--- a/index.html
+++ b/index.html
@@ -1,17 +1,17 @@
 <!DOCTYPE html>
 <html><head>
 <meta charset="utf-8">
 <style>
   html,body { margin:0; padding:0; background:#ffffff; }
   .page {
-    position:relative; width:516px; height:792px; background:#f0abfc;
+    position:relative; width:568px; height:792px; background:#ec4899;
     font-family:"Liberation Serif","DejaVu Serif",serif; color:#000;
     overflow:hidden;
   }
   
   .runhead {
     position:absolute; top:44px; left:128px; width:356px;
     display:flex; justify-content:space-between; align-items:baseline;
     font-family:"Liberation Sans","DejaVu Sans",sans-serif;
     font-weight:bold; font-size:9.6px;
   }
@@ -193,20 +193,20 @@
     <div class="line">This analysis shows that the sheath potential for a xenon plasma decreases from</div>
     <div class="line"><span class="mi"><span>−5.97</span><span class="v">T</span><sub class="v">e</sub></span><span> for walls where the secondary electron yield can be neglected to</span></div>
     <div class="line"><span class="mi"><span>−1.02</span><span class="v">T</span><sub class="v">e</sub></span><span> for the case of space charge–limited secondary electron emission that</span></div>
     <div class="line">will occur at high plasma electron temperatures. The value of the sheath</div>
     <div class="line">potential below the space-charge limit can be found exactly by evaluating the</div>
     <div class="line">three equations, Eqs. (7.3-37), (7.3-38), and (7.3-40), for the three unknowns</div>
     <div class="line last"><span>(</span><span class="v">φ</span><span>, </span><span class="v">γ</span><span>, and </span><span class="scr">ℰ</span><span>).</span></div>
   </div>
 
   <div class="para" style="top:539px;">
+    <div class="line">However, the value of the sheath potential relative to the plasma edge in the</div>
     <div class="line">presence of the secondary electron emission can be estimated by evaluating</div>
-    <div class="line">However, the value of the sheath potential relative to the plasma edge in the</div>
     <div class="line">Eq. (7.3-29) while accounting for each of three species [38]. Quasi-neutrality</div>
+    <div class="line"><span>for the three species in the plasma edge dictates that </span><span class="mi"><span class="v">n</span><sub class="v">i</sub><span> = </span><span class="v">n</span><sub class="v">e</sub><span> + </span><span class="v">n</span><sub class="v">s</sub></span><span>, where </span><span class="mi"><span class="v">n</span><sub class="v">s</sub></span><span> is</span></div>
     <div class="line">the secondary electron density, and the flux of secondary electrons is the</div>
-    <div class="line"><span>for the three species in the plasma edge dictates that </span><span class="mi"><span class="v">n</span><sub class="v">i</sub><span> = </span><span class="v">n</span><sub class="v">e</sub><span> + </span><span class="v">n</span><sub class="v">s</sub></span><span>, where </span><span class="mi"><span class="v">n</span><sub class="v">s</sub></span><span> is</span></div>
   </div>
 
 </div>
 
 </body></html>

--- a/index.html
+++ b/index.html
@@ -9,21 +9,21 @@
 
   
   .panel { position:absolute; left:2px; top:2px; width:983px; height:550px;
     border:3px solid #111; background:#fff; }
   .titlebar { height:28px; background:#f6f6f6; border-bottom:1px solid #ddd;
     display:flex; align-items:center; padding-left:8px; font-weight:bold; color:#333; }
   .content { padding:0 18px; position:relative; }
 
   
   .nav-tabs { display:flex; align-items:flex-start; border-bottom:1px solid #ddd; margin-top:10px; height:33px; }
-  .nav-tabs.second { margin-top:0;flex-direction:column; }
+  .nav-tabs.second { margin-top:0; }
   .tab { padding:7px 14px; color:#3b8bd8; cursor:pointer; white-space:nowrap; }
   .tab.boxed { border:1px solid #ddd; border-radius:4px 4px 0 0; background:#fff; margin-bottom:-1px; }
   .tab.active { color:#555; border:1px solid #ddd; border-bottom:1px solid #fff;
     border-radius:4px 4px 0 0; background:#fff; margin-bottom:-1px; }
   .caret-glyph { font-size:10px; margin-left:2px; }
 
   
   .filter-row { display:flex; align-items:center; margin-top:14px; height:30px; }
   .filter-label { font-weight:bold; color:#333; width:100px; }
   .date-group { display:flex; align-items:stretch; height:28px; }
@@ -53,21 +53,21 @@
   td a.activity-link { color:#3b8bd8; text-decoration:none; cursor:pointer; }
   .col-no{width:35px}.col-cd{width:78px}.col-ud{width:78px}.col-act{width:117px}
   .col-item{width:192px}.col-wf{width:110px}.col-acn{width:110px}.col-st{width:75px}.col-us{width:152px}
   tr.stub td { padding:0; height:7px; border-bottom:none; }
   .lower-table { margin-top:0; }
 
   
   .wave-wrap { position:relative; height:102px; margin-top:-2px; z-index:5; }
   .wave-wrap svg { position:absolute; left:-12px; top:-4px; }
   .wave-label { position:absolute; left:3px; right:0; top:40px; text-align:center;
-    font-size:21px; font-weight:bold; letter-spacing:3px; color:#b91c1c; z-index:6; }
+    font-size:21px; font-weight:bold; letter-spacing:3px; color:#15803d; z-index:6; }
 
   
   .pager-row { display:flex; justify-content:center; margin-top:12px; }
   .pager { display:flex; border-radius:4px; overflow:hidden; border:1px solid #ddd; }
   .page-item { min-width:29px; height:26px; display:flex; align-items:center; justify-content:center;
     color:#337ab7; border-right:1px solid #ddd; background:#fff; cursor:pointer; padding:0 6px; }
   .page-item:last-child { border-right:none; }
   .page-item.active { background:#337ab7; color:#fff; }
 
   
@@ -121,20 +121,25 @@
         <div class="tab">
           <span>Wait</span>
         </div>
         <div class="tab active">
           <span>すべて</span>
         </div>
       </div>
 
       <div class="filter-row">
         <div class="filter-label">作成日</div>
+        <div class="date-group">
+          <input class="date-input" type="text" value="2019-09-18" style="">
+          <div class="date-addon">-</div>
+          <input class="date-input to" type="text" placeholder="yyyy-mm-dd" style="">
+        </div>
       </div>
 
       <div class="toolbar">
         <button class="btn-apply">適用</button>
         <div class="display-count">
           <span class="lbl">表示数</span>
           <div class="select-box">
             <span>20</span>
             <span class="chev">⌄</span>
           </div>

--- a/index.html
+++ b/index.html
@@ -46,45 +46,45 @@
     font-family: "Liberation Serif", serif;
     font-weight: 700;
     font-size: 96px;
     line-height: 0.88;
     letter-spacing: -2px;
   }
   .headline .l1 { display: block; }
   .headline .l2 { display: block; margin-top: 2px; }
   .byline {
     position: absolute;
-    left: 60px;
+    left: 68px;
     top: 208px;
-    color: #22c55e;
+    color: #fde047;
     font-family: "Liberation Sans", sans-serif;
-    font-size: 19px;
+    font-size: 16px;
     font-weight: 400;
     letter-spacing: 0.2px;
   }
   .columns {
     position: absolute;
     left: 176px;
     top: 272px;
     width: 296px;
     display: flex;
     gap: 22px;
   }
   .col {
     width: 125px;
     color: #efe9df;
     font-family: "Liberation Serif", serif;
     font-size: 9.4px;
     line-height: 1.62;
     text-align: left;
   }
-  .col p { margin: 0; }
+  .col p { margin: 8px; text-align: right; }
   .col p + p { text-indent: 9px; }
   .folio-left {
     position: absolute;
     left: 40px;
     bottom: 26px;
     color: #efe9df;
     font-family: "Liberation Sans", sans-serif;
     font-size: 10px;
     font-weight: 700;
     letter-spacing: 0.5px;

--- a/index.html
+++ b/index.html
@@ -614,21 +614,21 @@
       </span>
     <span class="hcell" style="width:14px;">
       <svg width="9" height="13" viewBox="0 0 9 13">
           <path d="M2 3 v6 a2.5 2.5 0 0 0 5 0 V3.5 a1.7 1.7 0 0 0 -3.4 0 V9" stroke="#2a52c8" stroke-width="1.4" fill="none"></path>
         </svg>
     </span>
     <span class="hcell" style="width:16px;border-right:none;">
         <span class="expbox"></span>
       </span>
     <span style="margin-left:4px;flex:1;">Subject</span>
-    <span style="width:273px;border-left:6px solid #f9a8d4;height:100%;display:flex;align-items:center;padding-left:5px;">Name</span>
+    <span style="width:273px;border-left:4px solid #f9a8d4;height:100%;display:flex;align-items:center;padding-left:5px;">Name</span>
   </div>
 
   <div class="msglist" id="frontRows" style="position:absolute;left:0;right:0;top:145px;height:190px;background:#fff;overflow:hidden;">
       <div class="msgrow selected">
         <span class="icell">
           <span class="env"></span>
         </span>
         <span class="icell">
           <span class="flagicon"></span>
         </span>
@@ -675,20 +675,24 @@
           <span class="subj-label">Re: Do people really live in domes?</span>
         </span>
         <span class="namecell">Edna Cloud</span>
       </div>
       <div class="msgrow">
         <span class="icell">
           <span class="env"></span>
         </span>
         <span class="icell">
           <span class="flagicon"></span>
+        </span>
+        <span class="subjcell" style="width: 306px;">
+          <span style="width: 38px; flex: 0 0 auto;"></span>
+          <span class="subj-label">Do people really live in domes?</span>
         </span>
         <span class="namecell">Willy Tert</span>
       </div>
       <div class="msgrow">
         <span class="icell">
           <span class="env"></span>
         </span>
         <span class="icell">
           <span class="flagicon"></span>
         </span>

Task prompt = In the material above, find every line that has the string "cursor" and pull those lines out.

Answer to this task =
   .tab { padding:7px 14px; color:#3b8bd8; cursor:pointer; white-space:nowrap; }
   td a.activity-link { color:#3b8bd8; text-decoration:none; cursor:pointer; }
     color:#337ab7; border-right:1px solid #ddd; background:#fff; cursor:pointer; padding:0 6px; }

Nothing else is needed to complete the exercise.